I am on a quest, as I believe that many of us are, though,  i also believe that many do not know they are on a quest. That is fine,  it is not part of my quest to go out there and to tell any one else what their quest is, my quest is to know that i have a quest, and to share that knowledge and experiences gained while doing my quest, with any and all that are seeking also on their quest. This quest that I speak of is that of purpose, the reason why I am here and the purpose of it all.
While the experiences discovered and gained are an enlightenned expansion of my consciousness and the very first impulse is the need to share this extraordinary sensation, I must not. The sharing of information to those that are not prepared to be or the want to be intitiated into the knowledge of the higher worlds, while it is not wrong, or a divulgance of secrets, it is a drain on ones inner energy. The term “Soul sucking” comes to mind, though not in an intentional negative sense. For those not yet ready to be intitiated, the information shared will have no meaning and will effectively be a loss of energy for those imparting this knowledge. Much like a rain barrel that is already full of water and yet as more water comes down the spout there is a need for the extra water to overflow and spill over the sides. We are all rain barrells, though there are some that have learned about the barrell and have an understanding of what they need to do so as not to have an overflow of thought and energy. One of my very first steps in attaining the knowledge of the higher worlds, I have learnt and am still adapting to is the knowledge and understanding that i do have, an urge and a need to share this information, while it is available to all, I must be selective to those that I do share it with. With those that are not ready, the energy expenditure far outweighs the experience gained by the transfer of knowledge. What this means, all transfer of knowledge from one to another induces an expansion of thought and consciousness. Transmuting one’s previous knowledge by a process that is much like that of a chemical reaction. Taking a new thought of knowledge and sharing with another, that is also on conscious quest with purpose, will produce this chemical reaction of thought, where once thought is transmitted, another thought will be generated, by the one recieveing, who then will transmit a new generated thought, expanding new thought into yet another new thought, etc. Though, when the process does not generate expansion of new thought that inspires the growth of another new thought of discovery and experience, it is like the rain barrell overflowing, and the energy is not harnessed and used, but released and lost.

This is what I call unintentionable soul sucking, when the one I am sharing my information with, does not understand or is even on the level of understanding even minutely close to my own, i am expending my energy with no return on the energy used.

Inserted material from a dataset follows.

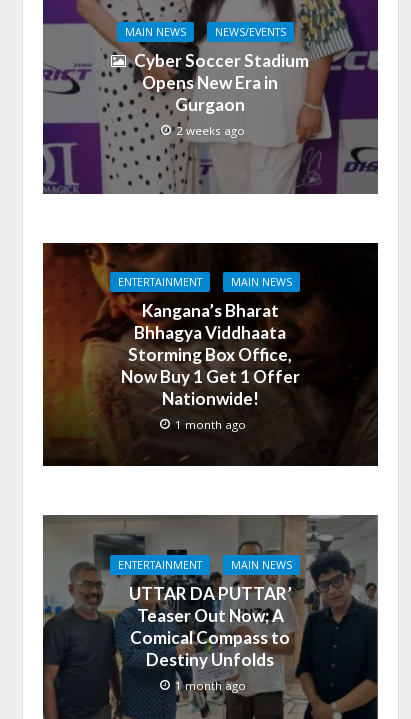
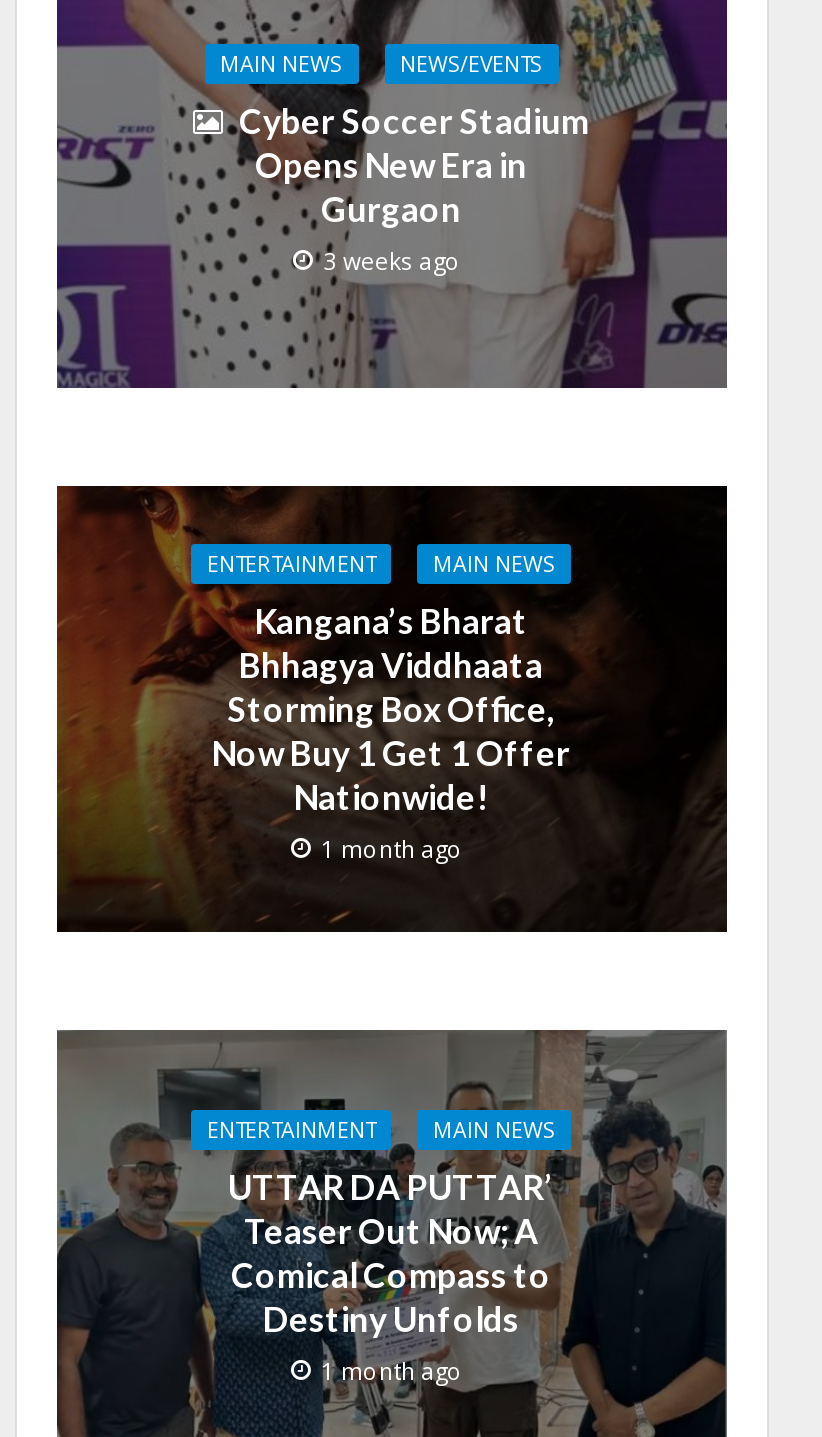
[176,123,245,138] 2 weeks ago -> [323,246,461,276] 3 weeks ago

One of my very first lessons, I am still very new at all this learning and training in the esoteric sciences and it is only natural to have my energy increase with inspiration and excitement, but i must hold on to my energy because to drain it, takes much more to replenish it. That is a very small part of my overall understanding, though it has so much depth to it. My sharing of information needs to be thought out and held on to, not in a secretive way, but in a protective way. I need to learn how to protect my own thoughts of new found inspired energy from the unconscious, un-intention energy drain, soul sucking, of those not on conscious purpose quest. The hardest part is to stay focused on my quest purpose while still being an active and social partof this life I am living now.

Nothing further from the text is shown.